** Opening Records shown block **

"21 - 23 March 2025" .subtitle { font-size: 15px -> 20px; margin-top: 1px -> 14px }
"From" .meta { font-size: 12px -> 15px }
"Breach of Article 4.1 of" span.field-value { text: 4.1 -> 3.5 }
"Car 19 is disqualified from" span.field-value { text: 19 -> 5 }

** Closing Records shown block **
** Opening Records shown block **

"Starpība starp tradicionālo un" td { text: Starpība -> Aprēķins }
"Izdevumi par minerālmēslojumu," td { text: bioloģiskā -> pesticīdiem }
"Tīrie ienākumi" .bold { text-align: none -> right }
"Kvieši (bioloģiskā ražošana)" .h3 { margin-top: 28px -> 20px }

** Closing Records shown block **

**What this task involves:** Among the lines above, find the ones containing "font" and copy them.

**Reply to the task:**
"21 - 23 March 2025" .subtitle { font-size: 15px -> 20px; margin-top: 1px -> 14px }
"From" .meta { font-size: 12px -> 15px }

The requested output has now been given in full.